What is needed
Pull every line with "source" from the entries below.

Dataset content
[Start of section]

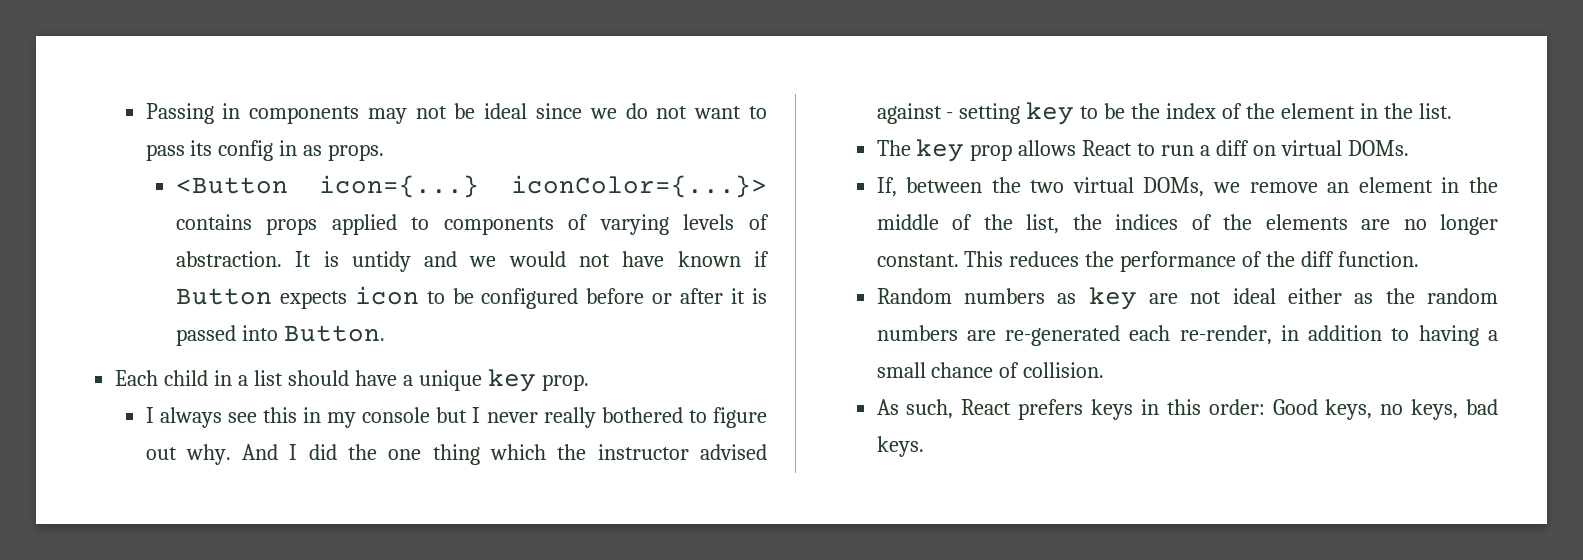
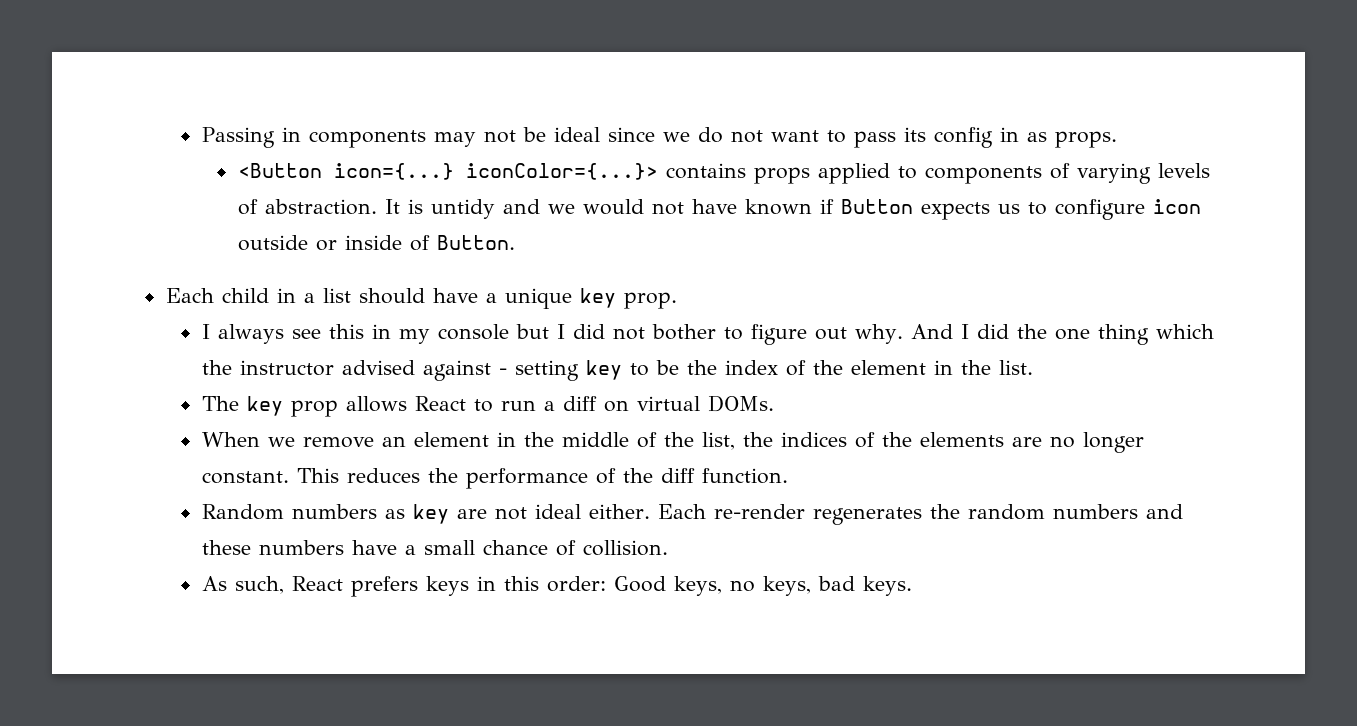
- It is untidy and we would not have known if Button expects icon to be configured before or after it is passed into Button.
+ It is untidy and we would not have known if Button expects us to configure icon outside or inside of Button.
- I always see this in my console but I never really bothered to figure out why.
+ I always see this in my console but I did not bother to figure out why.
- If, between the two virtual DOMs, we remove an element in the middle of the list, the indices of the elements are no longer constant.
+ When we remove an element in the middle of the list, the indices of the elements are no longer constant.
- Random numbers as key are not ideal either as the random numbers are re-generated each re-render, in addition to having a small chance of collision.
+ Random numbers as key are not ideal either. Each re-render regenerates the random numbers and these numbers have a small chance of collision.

[End of section]
[Start of section]

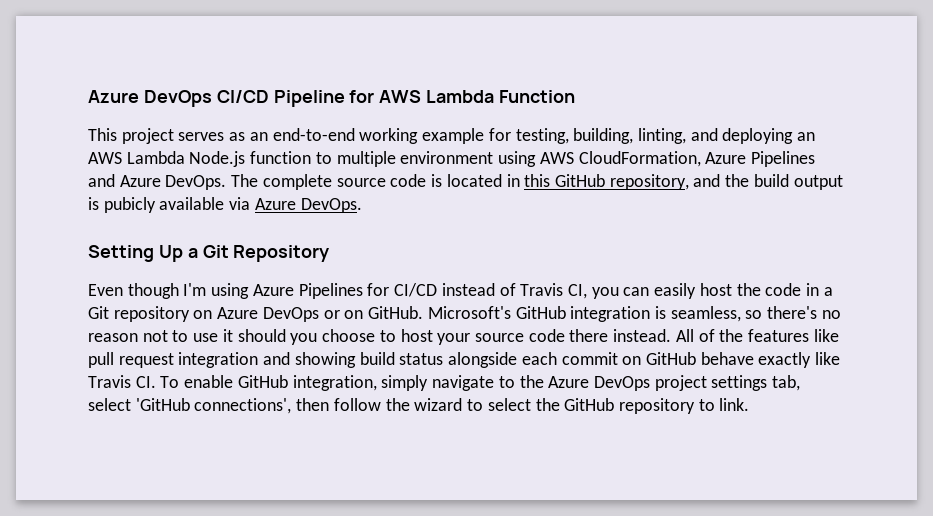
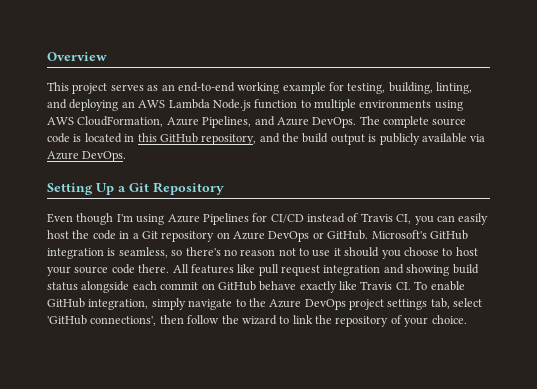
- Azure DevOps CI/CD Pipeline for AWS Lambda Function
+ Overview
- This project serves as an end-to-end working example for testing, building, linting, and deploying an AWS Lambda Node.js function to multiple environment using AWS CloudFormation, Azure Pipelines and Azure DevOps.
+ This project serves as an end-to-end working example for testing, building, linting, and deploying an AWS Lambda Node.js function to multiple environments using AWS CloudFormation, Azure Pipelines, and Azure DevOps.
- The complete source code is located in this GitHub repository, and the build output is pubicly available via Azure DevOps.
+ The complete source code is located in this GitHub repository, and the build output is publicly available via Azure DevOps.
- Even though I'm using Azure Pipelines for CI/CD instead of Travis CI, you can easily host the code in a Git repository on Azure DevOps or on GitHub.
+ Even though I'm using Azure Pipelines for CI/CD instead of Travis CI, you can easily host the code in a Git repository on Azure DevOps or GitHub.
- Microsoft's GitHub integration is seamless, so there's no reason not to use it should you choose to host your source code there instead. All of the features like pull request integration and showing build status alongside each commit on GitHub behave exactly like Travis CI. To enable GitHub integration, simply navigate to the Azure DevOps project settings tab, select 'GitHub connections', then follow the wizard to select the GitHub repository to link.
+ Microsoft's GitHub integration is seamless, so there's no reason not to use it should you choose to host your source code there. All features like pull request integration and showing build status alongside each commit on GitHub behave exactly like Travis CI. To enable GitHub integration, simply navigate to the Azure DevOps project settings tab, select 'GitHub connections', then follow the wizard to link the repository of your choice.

[End of section]
[Start of section]

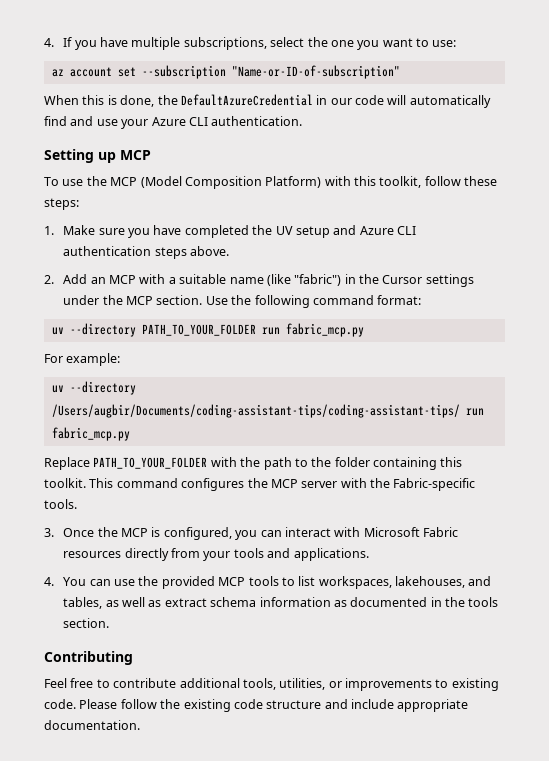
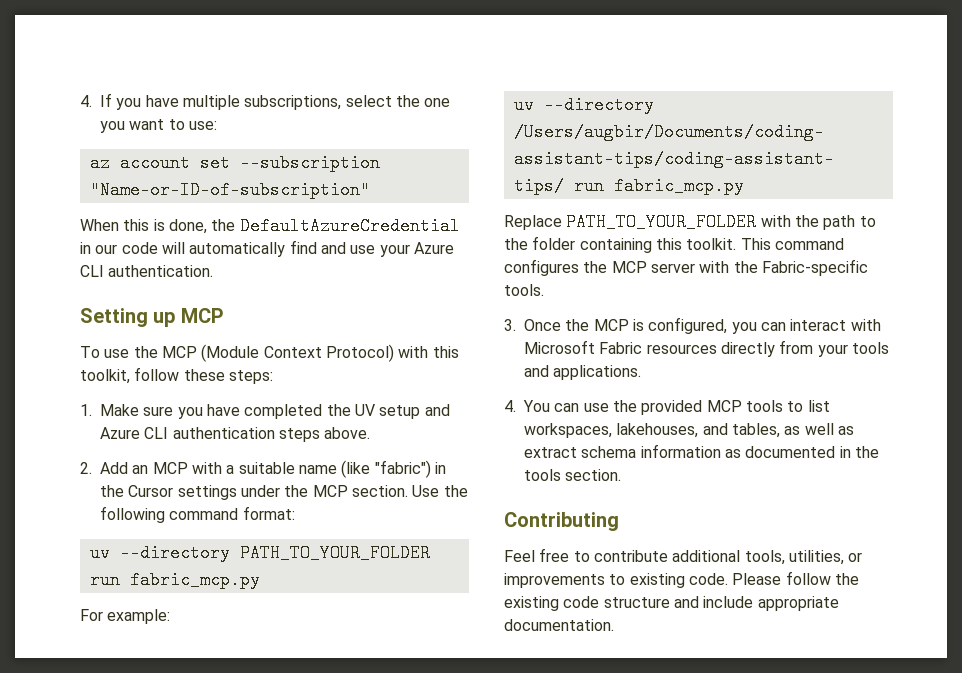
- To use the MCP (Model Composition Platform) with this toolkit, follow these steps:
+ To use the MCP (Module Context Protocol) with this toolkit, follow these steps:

[End of section]

Output
- The complete source code is located in this GitHub repository, and the build output is pubicly available via Azure DevOps.
+ The complete source code is located in this GitHub repository, and the build output is publicly available via Azure DevOps.
- Microsoft's GitHub integration is seamless, so there's no reason not to use it should you choose to host your source code there instead. All of the features like pull request integration and showing build status alongside each commit on GitHub behave exactly like Travis CI. To enable GitHub integration, simply navigate to the Azure DevOps project settings tab, select 'GitHub connections', then follow the wizard to select the GitHub repository to link.
+ Microsoft's GitHub integration is seamless, so there's no reason not to use it should you choose to host your source code there. All features like pull request integration and showing build status alongside each commit on GitHub behave exactly like Travis CI. To enable GitHub integration, simply navigate to the Azure DevOps project settings tab, select 'GitHub connections', then follow the wizard to link the repository of your choice.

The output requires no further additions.